The Decisive Historical Moment for the Left

While what happened with Maduro is not a singular event, it is a sharp warning to all progressive regimes and leftist movements in the world. It is a practical announcement that the digital battle has turned into a central arena of class struggle. What happened in Venezuela reveals that digital capitalism has come to rely on technical vulnerabilities that grant it the possibility of influencing the stability of progressive regimes, attempting to paralyze their leaderships, and betting on engineering the consciousness of their societies digitally. The danger does not affect Venezuela alone, but it could extend to threaten every leftist and progressive experience. We are in front of a new stage of class struggle, in which technology and artificial intelligence are used as a strategic weapon to strike leftist movements in their cradle. The global socialist struggle today is directly targeted by digital penetration, comprehensive surveillance, and the prior drying up of any potential revolutionary act.

The basic question: Are we, as leftist and progressive forces, really ready to fight this digital war? Do we have the courage to rebuild the Left intellectually, organizationally, and technically? Are we ready to overcome fragmentation and division, and understand that the fate of every progressive experience has become linked with the fate of others? The historical moment does not forgive, and digital capitalism does not wait for our hesitation. Either we engage with awareness and struggle in this battle, and reformulate an alternative socialist project capable of facing the digital age, or we are left on the margins of history. Accepting the latter fate is inevitable extinction. The true historical stake for the liberation project is that it transforms into a digital project with awareness and organization.

Digital technical knowledge must become an integral part of contemporary leftist culture, and here the vital role of youth emerges as a vanguard for this transformation. We must build leftist technical cadres, investing the energies of young generations in developing alternative digital tools, and social networks that are not subject to the algorithms of capital.

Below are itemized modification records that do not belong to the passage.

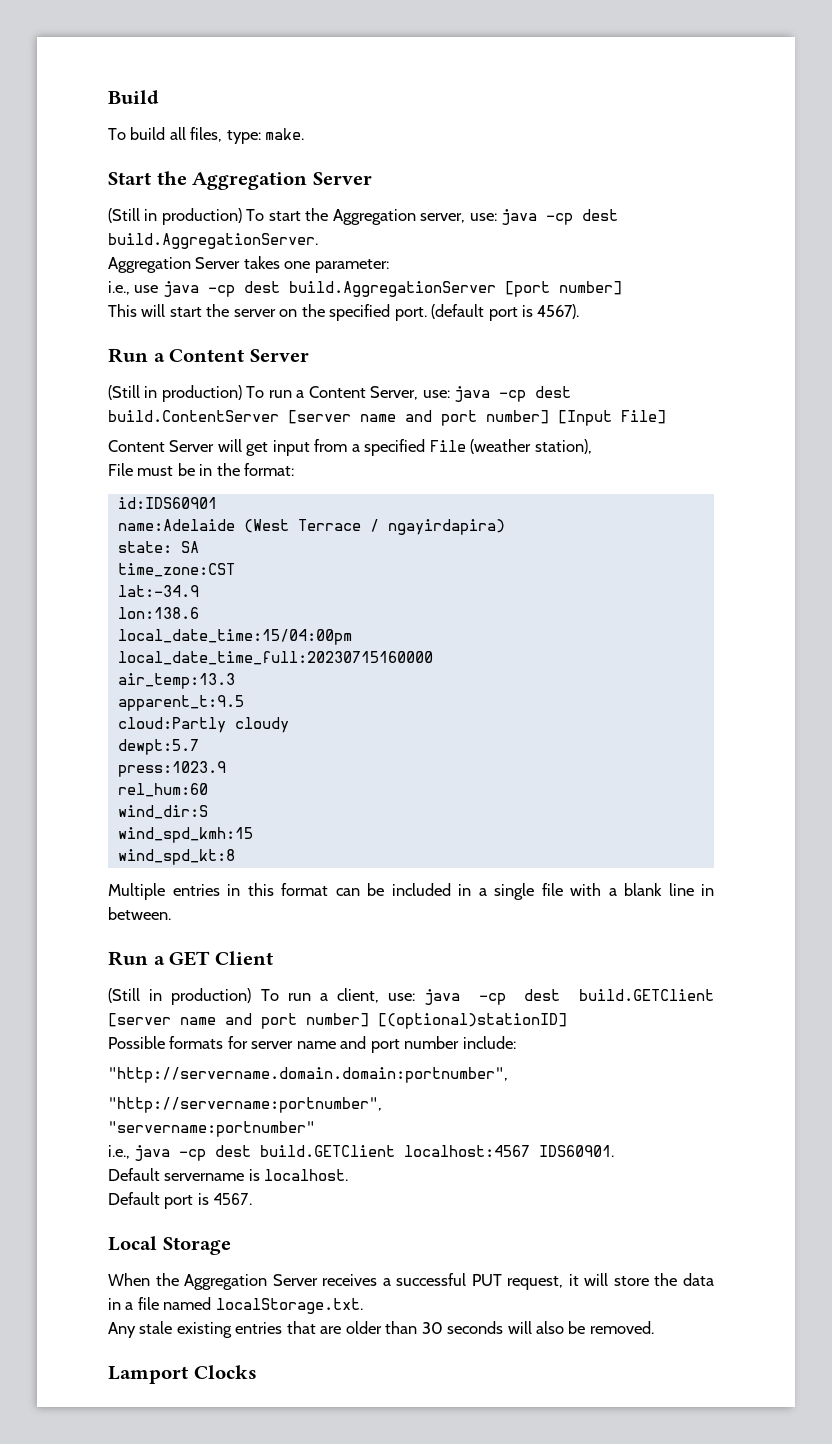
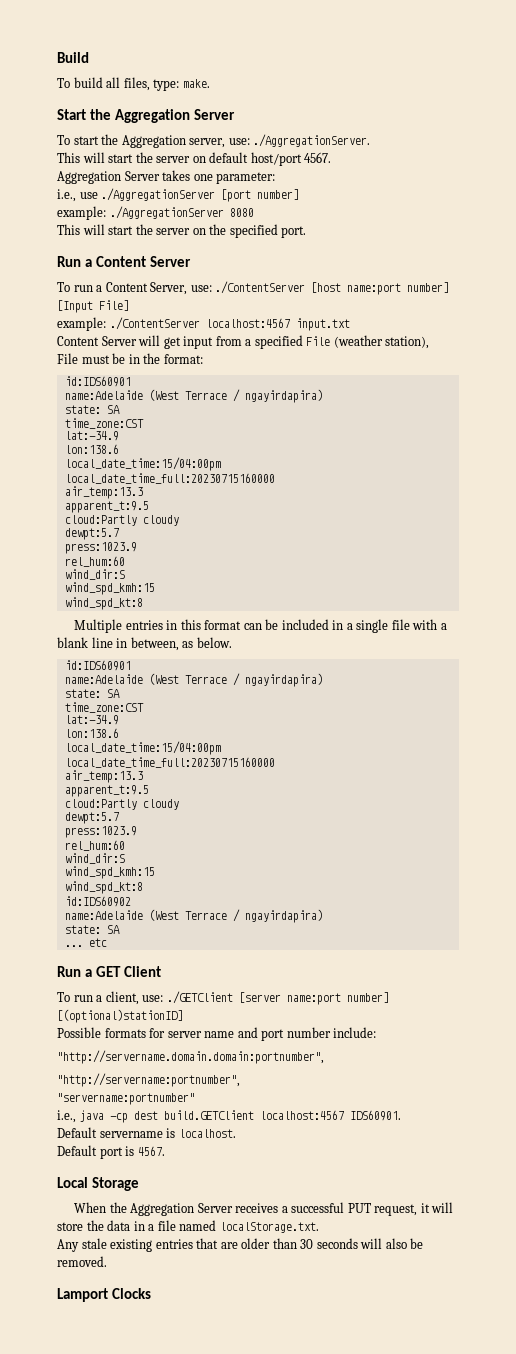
- (Still in production) To start the Aggregation server, use: java -cp dest build.AggregationServer.
+ To start the Aggregation server, use: ./AggregationServer.
+ This will start the server on default host/port 4567.
- i.e., use java -cp dest build.AggregationServer [port number]
+ i.e., use ./AggregationServer [port number]
+ example: ./AggregationServer 8080
- (default port is 4567).
- (Still in production) To run a Content Server, use: java -cp dest build.ContentServer [server name and port number] [Input File]
+ To run a Content Server, use: ./ContentServer [host name:port number] [Input File]
+ example: ./ContentServer localhost:4567 input.txt
- Multiple entries in this format can be included in a single file with a blank line in between.
+ Multiple entries in this format can be included in a single file with a blank line in between, as below.
+ id:IDS60901
+ name:Adelaide (West Terrace / ngayirdapira)
+ state: SA
+ time_zone:CST
+ lat:-34.9
+ lon:138.6
+ local_date_time:15/04:00pm
+ local_date_time_full:20230715160000
+ air_temp:13.3
+ apparent_t:9.5
+ cloud:Partly cloudy
+ dewpt:5.7
+ press:1023.9
+ rel_hum:60
+ wind_dir:S
+ wind_spd_kmh:15
+ wind_spd_kt:8
+ id:IDS60902
+ name:Adelaide (West Terrace / ngayirdapira)
+ state: SA
+ ... etc
- (Still in production) To run a client, use: java -cp dest build.GETClient [server name and port number] [(optional)stationID]
+ To run a client, use: ./GETClient [server name:port number] [(optional)stationID]

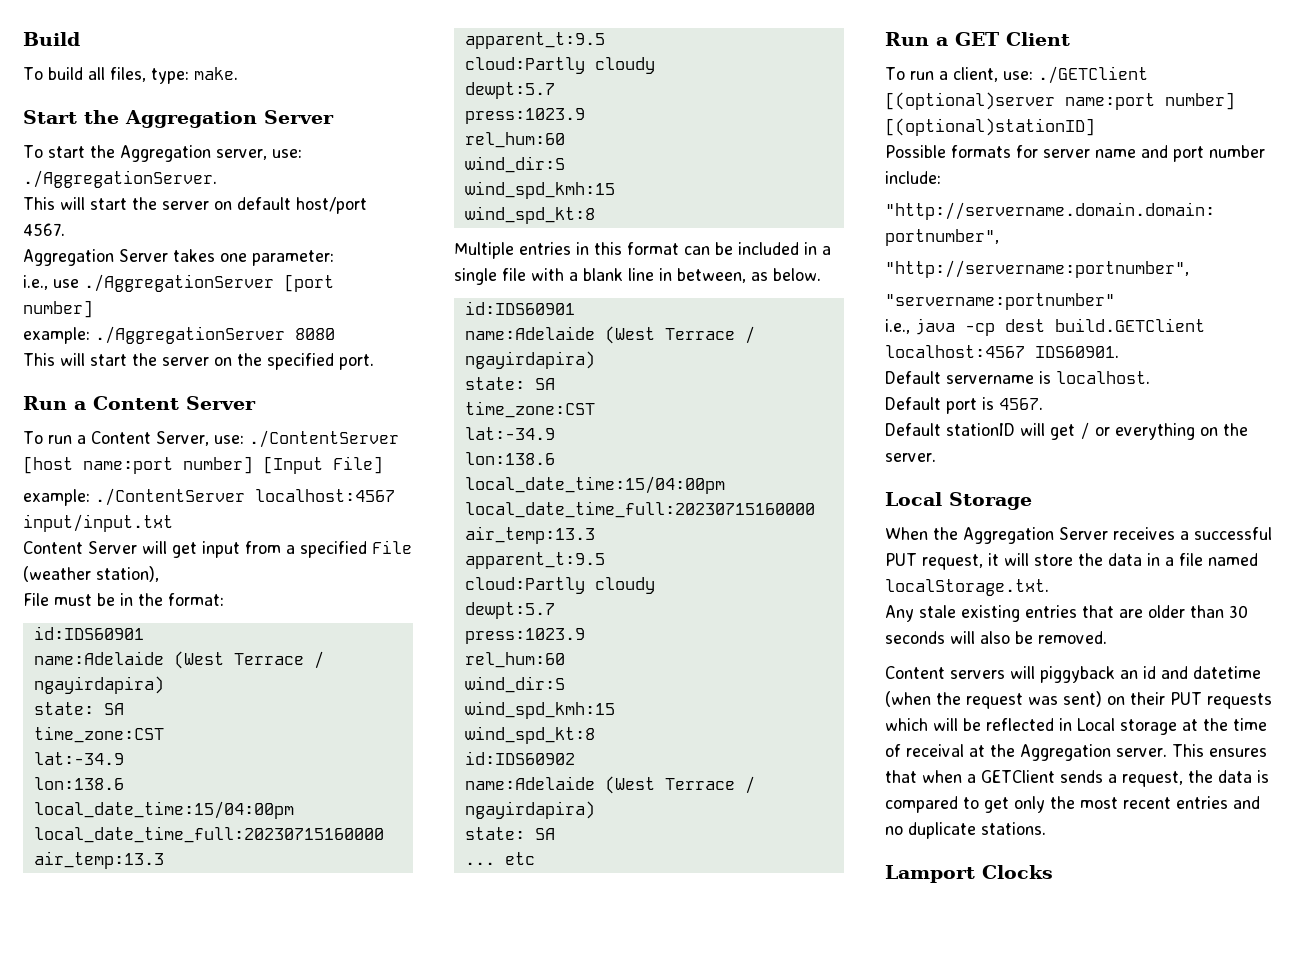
- example: ./ContentServer localhost:4567 input.txt
+ example: ./ContentServer localhost:4567 input/input.txt
- To run a client, use: ./GETClient [server name:port number] [(optional)stationID]
+ To run a client, use: ./GETClient [(optional)server name:port number] [(optional)stationID]
+ Default stationID will get / or everything on the server.
+ Content servers will piggyback an id and datetime (when the request was sent) on their PUT requests which will be reflected in Local storage at the time of receival at the Aggregation server. This ensures that when a GETClient sends a request, the data is compared to get only the most recent entries and no duplicate stations.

We must understand the programming code as we understand the political text.

This effort requires coordination and common action globally through building digital internationals and alliances whose goal is to develop the digital struggle of the Left in the whole world. Building these independent technological alternatives is fraught with dilemmas: the dilemma of depending on knowledge developed in the bosom of the capitalist system itself, the dilemma of the massive resources required, and the dilemma of coordination between feuding leftist forces. Therefore, this project must be a strategic tactic that starts from the critical use of available tools, building technical solidarity networks, and striving to develop an alternative core in the spaces provided by open-source technology, with the recognition that it is a long-term cumulative project.

The Left that had the noted role in promoting freedoms, equality, and justice can overcome this current state. Let this digital battle be a moment of new birth for an electronic digital Left merged with field struggle, more daring and radical and scientific. The battle for control over digital technology is not a technical battle only, but a battle for the future of humanity itself. Digital socialism, in this sense, is not a choice among choices. It is the existential condition for the survival of the socialist project itself in the twenty-first century.